Top of INPUT FOR THIS TASK

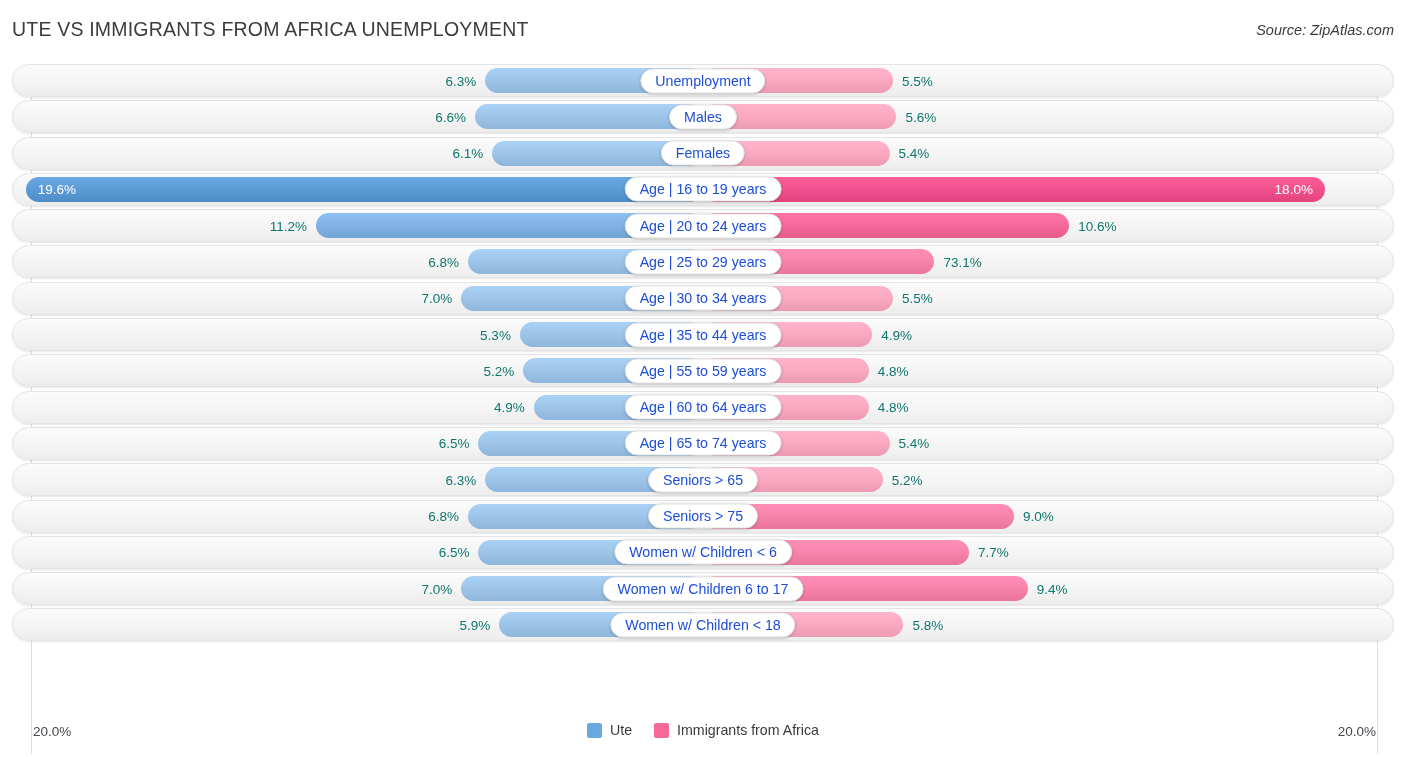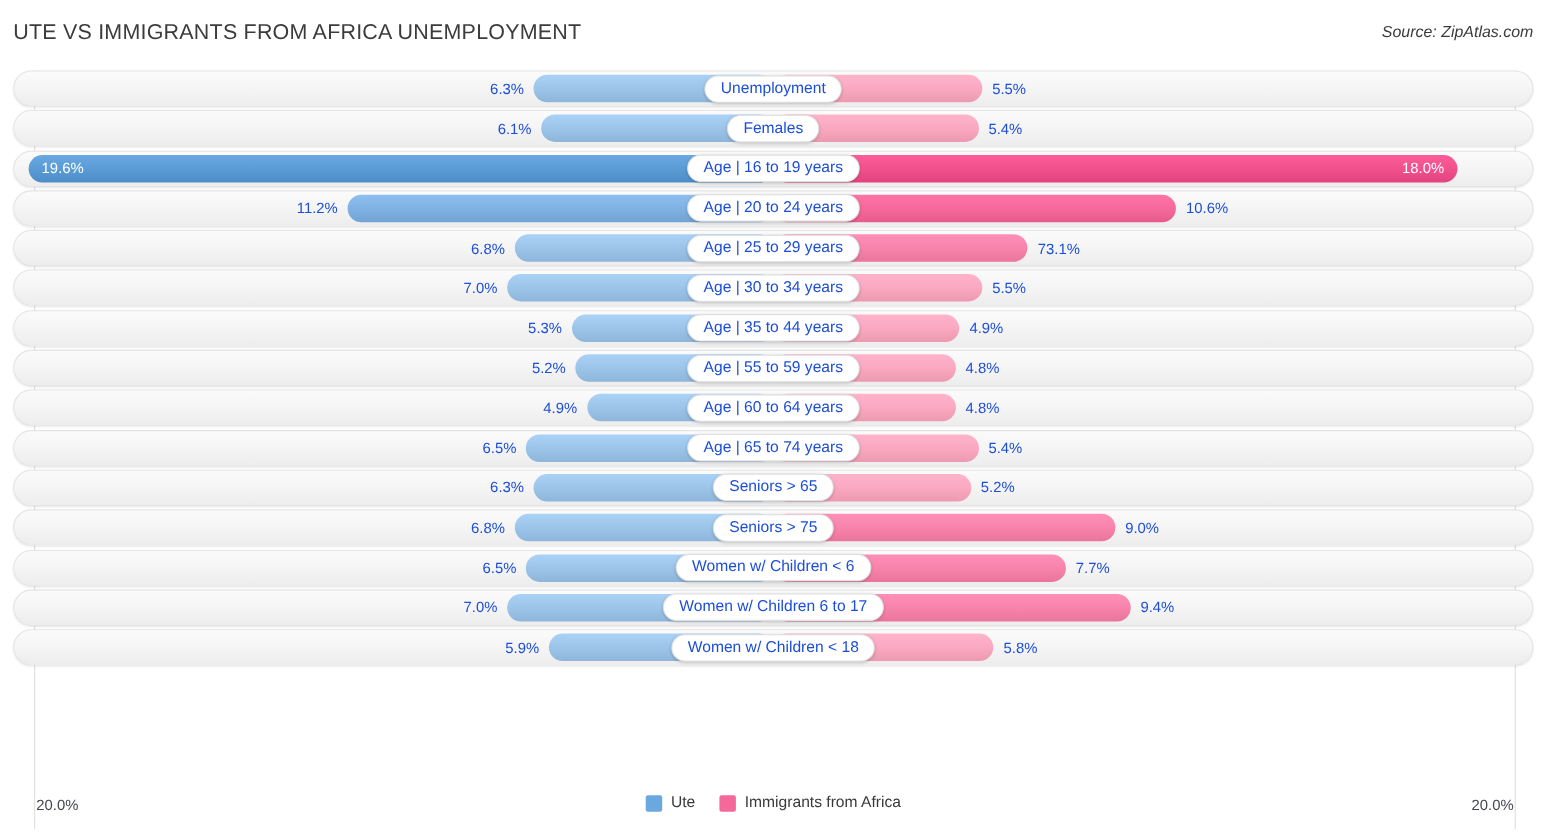--- a/index.html
+++ b/index.html
@@ -99,7 +99,7 @@
     top: 50%;
     transform: translateY(-50%);
     font-size: 13.5px;
-    color: #1d4ed8;
+    color: #0f766e;
     white-space: nowrap;
   }
   .outval.left  { text-align: right; }

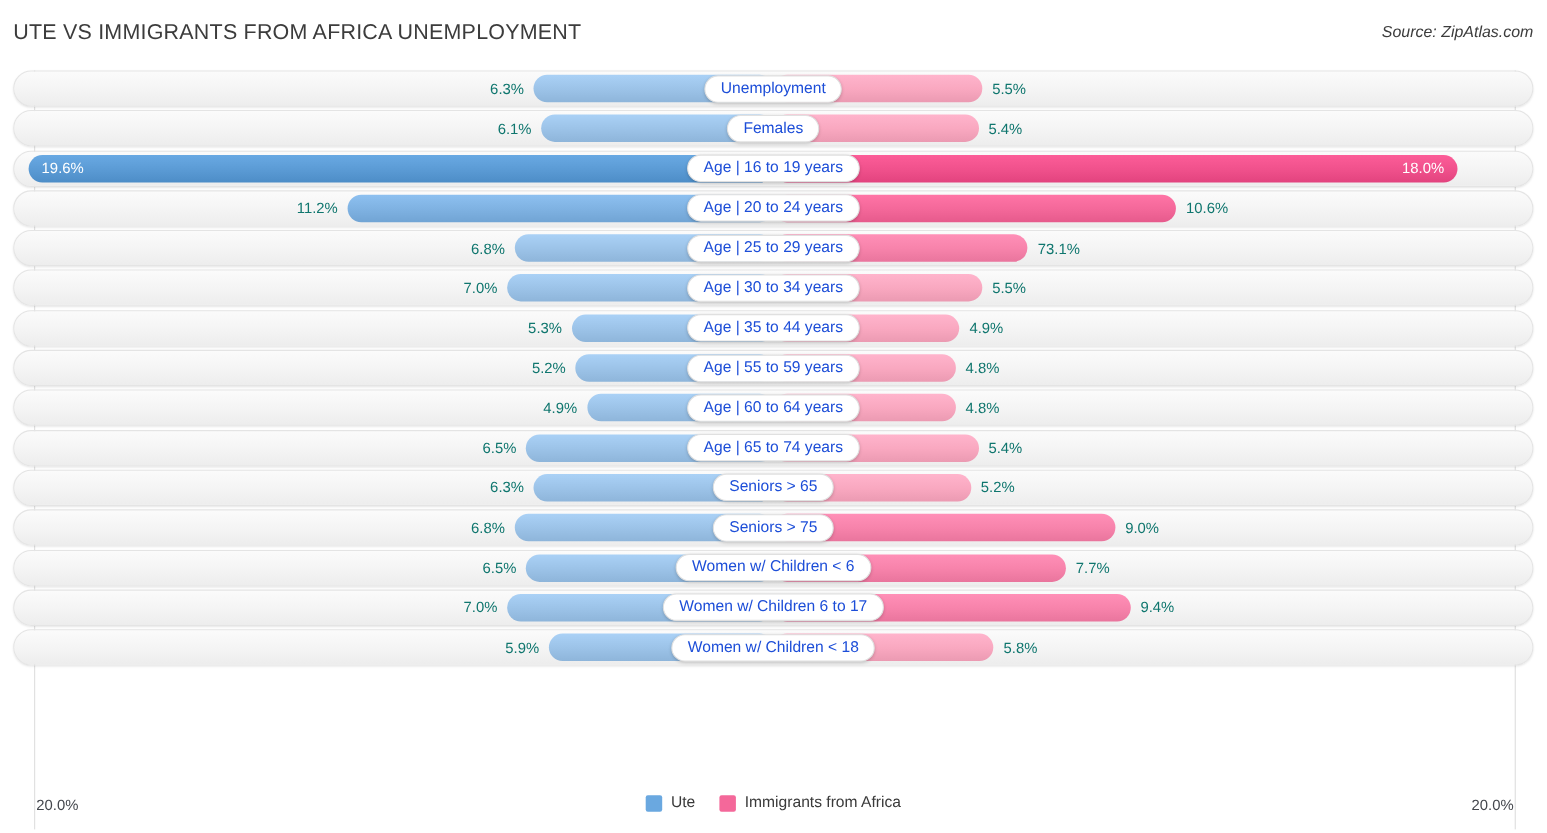--- a/index.html
+++ b/index.html
@@ -179,6 +179,14 @@
         </div>
         <div class="row">
           <div class="track"></div>
+          <div class="bar left" style="width: 228.03px; background: linear-gradient(rgb(170, 209, 246) 0%, rgb(156, 195, 232) 52%, rgb(142, 181, 218) 100%);"></div>
+          <div class="outval left" style="right: 928.03px;">6.6%</div>
+          <div class="bar right" style="width: 193.48px; background: linear-gradient(rgb(255, 180, 204) 0%, rgb(249, 168, 192) 52%, rgb(235, 154, 178) 100%);"></div>
+          <div class="outval right" style="left: 893.48px;">5.6%</div>
+          <div class="pill">Males</div>
+        </div>
+        <div class="row">
+          <div class="track"></div>
           <div class="bar left" style="width: 210.755px; background: linear-gradient(rgb(170, 209, 246) 0%, rgb(156, 195, 232) 52%, rgb(142, 181, 218) 100%);"></div>
           <div class="outval left" style="right: 910.755px;">6.1%</div>
           <div class="bar right" style="width: 186.57px; background: linear-gradient(rgb(255, 180, 204) 0%, rgb(249, 168, 192) 52%, rgb(235, 154, 178) 100%);"></div>

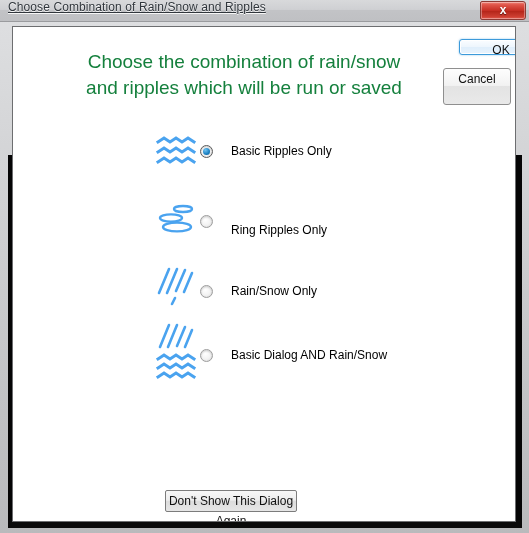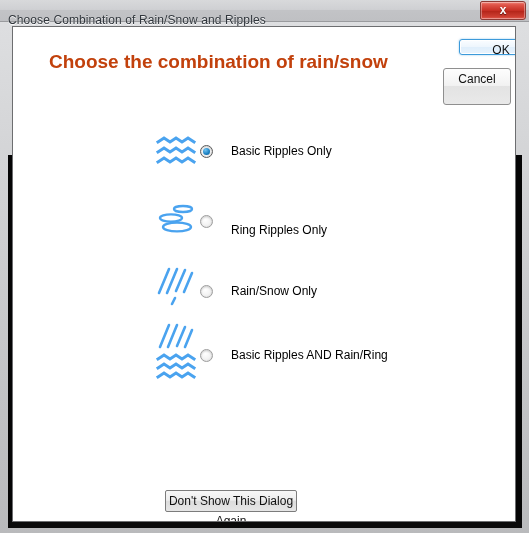--- a/index.html
+++ b/index.html
@@ -36,12 +36,13 @@
   .titlebar-text {
     position: absolute;
     left: 8px;
-    top: 13px;
+    top: 0;
     font-size: 12px;
     color: #30363c;
     white-space: nowrap;
     letter-spacing: .1px;
     text-shadow: 0 1px 0 rgba(255,255,255,.85);
+    text-decoration: underline;
   }
 
   .close-btn {

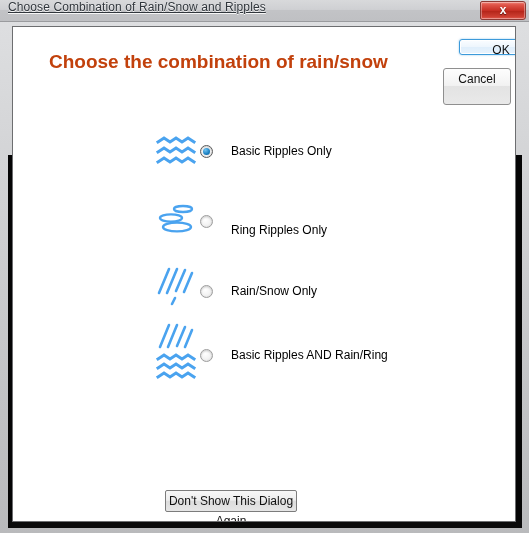--- a/index.html
+++ b/index.html
@@ -116,10 +116,11 @@
     top: 22px;
     width: 390px;
     font-size: 19px;
-    font-weight: bold;
+    font-weight: normal;
     line-height: 26px;
-    color: #c2410c;
-    font-family: "Liberation Sans", sans-serif;
+    color: #15803d;
+    font-family: "Liberation Sans", sans-serif;
+    text-align: center;
   }
   .heading .line { display: block; white-space: nowrap; }
 

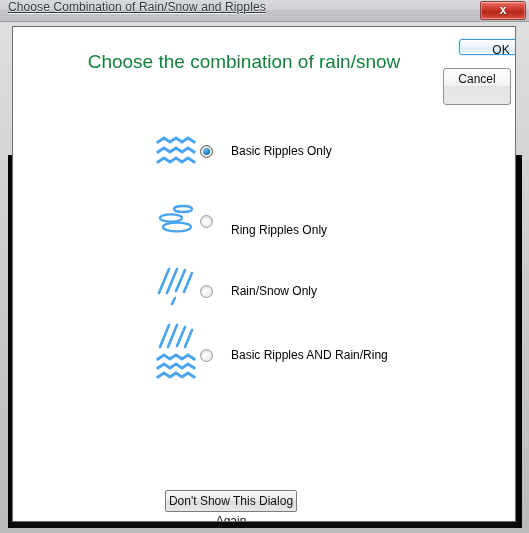--- a/index.html
+++ b/index.html
@@ -239,6 +239,7 @@
 
     <div class="heading">
       <span class="line">Choose the combination of rain/snow</span>
+      <span class="line">and ripples which will be run or saved</span>
     </div>
 
     <div class="btn btn-ok">OK</div>

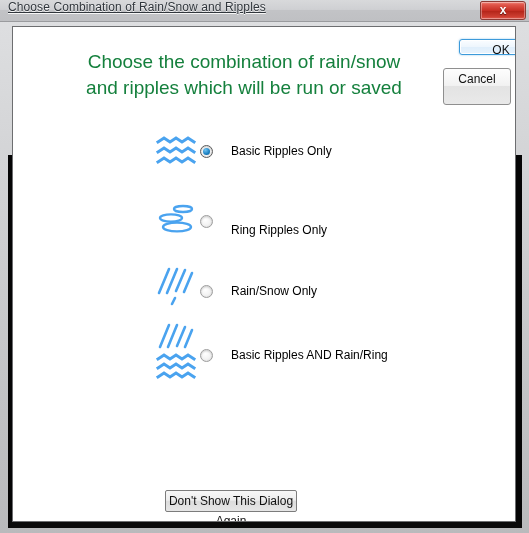--- a/index.html
+++ b/index.html
@@ -306,7 +306,7 @@
         </svg>
       </div>
       <div class="radio" style="top:26px"></div>
-      <div class="opt-label" style="top:25px">Basic Ripples  AND  Rain/Ring</div>
+      <div class="opt-label" style="top:25px">Basic Dialog  AND  Rain/Snow</div>
     </div>
 
 

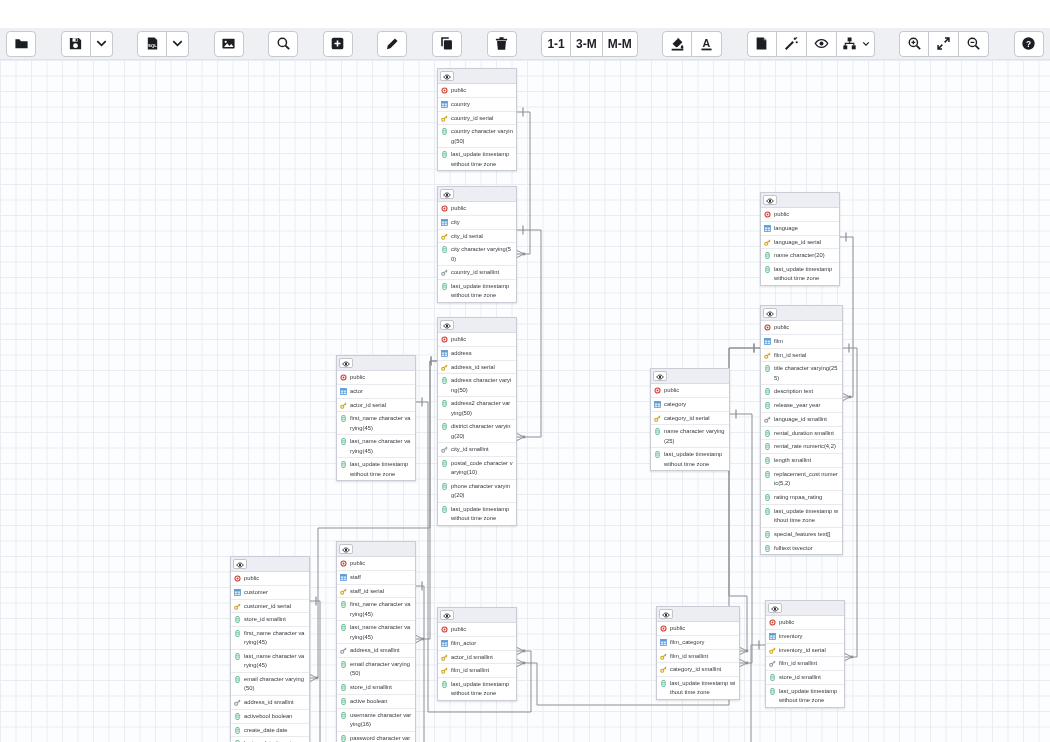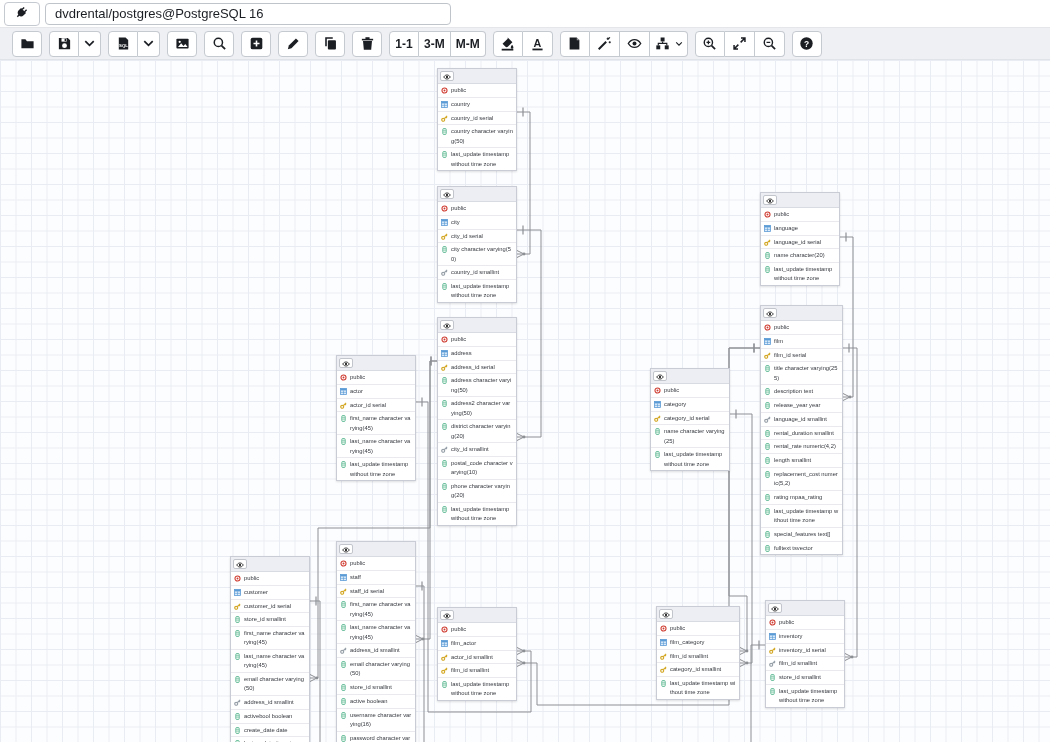--- a/index.html
+++ b/index.html
@@ -54,19 +54,6 @@
 
 <div id="page">
 
-  <div class="titlebar">
-    <div class="plug-btn">
-      <span>
-        <svg viewBox="0 0 16 16">
-            <g transform="rotate(45 8 8)" stroke="#1b1e23" fill="none" stroke-width="1.4">
-          <path d="M5.2 6.5h5.6v2.7a2.8 2.8 0 0 1-5.6 0z" fill="#1b1e23"></path>
-          <path d="M6.3 6.3V3.2M9.7 6.3V3.2M8 12v2.6"></path>
-            </g>
-          </svg>
-      </span>
-    </div>
-    <div class="title-box">dvdrental/postgres@PostgreSQL 16</div>
-  </div>
 
   <div class="toolbar" id="toolbar">
       <div class="tgroup">

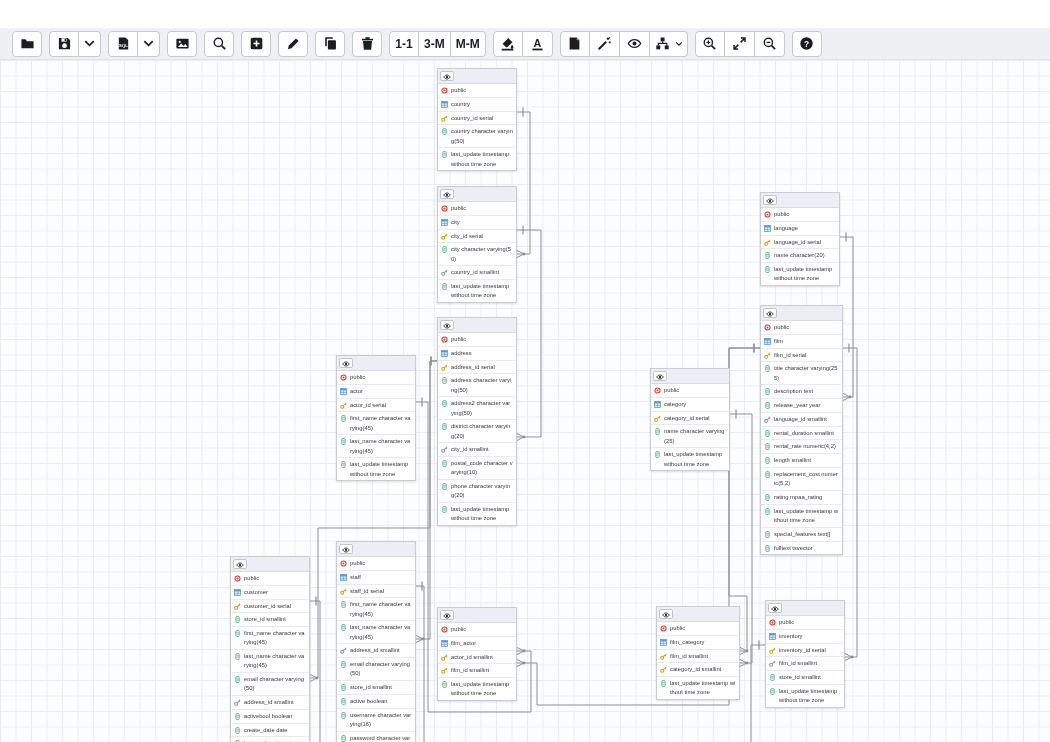--- a/index.html
+++ b/index.html
@@ -17,7 +17,7 @@
 
   
   .toolbar{position:absolute;top:28px;left:0;right:0;height:32px;background:#eef0f3;
-           border-bottom:1px solid #e0e3e7;display:flex;align-items:center;padding:0 12px;gap:7px;box-sizing:border-box;}
+           border-bottom:1px solid #e0e3e7;display:flex;align-items:center;padding:0 6px;gap:7px;box-sizing:border-box;justify-content:space-between;}
   .tgroup{display:flex;}
   .tbtn{min-width:30px;height:26px;background:#fff;border:1px solid #c5c9d0;display:flex;align-items:center;
         justify-content:center;font-size:12px;font-weight:bold;color:#1b1e23;padding:0 5px;box-sizing:border-box;cursor:pointer;}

Bottom of INPUT FOR THIS TASK

Reproduce each line of the records exactly, omitting any picture.

--- a/index.html
+++ b/index.html
@@ -99,7 +99,7 @@
     top: 50%;
     transform: translateY(-50%);
     font-size: 13.5px;
-    color: #1d4ed8;
+    color: #0f766e;
     white-space: nowrap;
   }
   .outval.left  { text-align: right; }

--- a/index.html
+++ b/index.html
@@ -179,6 +179,14 @@
         </div>
         <div class="row">
           <div class="track"></div>
+          <div class="bar left" style="width: 228.03px; background: linear-gradient(rgb(170, 209, 246) 0%, rgb(156, 195, 232) 52%, rgb(142, 181, 218) 100%);"></div>
+          <div class="outval left" style="right: 928.03px;">6.6%</div>
+          <div class="bar right" style="width: 193.48px; background: linear-gradient(rgb(255, 180, 204) 0%, rgb(249, 168, 192) 52%, rgb(235, 154, 178) 100%);"></div>
+          <div class="outval right" style="left: 893.48px;">5.6%</div>
+          <div class="pill">Males</div>
+        </div>
+        <div class="row">
+          <div class="track"></div>
           <div class="bar left" style="width: 210.755px; background: linear-gradient(rgb(170, 209, 246) 0%, rgb(156, 195, 232) 52%, rgb(142, 181, 218) 100%);"></div>
           <div class="outval left" style="right: 910.755px;">6.1%</div>
           <div class="bar right" style="width: 186.57px; background: linear-gradient(rgb(255, 180, 204) 0%, rgb(249, 168, 192) 52%, rgb(235, 154, 178) 100%);"></div>

--- a/index.html
+++ b/index.html
@@ -36,12 +36,13 @@
   .titlebar-text {
     position: absolute;
     left: 8px;
-    top: 13px;
+    top: 0;
     font-size: 12px;
     color: #30363c;
     white-space: nowrap;
     letter-spacing: .1px;
     text-shadow: 0 1px 0 rgba(255,255,255,.85);
+    text-decoration: underline;
   }
 
   .close-btn {

--- a/index.html
+++ b/index.html
@@ -116,10 +116,11 @@
     top: 22px;
     width: 390px;
     font-size: 19px;
-    font-weight: bold;
+    font-weight: normal;
     line-height: 26px;
-    color: #c2410c;
-    font-family: "Liberation Sans", sans-serif;
+    color: #15803d;
+    font-family: "Liberation Sans", sans-serif;
+    text-align: center;
   }
   .heading .line { display: block; white-space: nowrap; }
 

--- a/index.html
+++ b/index.html
@@ -239,6 +239,7 @@
 
     <div class="heading">
       <span class="line">Choose the combination of rain/snow</span>
+      <span class="line">and ripples which will be run or saved</span>
     </div>
 
     <div class="btn btn-ok">OK</div>

--- a/index.html
+++ b/index.html
@@ -306,7 +306,7 @@
         </svg>
       </div>
       <div class="radio" style="top:26px"></div>
-      <div class="opt-label" style="top:25px">Basic Ripples  AND  Rain/Ring</div>
+      <div class="opt-label" style="top:25px">Basic Dialog  AND  Rain/Snow</div>
     </div>
 
 

--- a/index.html
+++ b/index.html
@@ -54,19 +54,6 @@
 
 <div id="page">
 
-  <div class="titlebar">
-    <div class="plug-btn">
-      <span>
-        <svg viewBox="0 0 16 16">
-            <g transform="rotate(45 8 8)" stroke="#1b1e23" fill="none" stroke-width="1.4">
-          <path d="M5.2 6.5h5.6v2.7a2.8 2.8 0 0 1-5.6 0z" fill="#1b1e23"></path>
-          <path d="M6.3 6.3V3.2M9.7 6.3V3.2M8 12v2.6"></path>
-            </g>
-          </svg>
-      </span>
-    </div>
-    <div class="title-box">dvdrental/postgres@PostgreSQL 16</div>
-  </div>
 
   <div class="toolbar" id="toolbar">
       <div class="tgroup">

--- a/index.html
+++ b/index.html
@@ -17,7 +17,7 @@
 
   
   .toolbar{position:absolute;top:28px;left:0;right:0;height:32px;background:#eef0f3;
-           border-bottom:1px solid #e0e3e7;display:flex;align-items:center;padding:0 12px;gap:7px;box-sizing:border-box;}
+           border-bottom:1px solid #e0e3e7;display:flex;align-items:center;padding:0 6px;gap:7px;box-sizing:border-box;justify-content:space-between;}
   .tgroup{display:flex;}
   .tbtn{min-width:30px;height:26px;background:#fff;border:1px solid #c5c9d0;display:flex;align-items:center;
         justify-content:center;font-size:12px;font-weight:bold;color:#1b1e23;padding:0 5px;box-sizing:border-box;cursor:pointer;}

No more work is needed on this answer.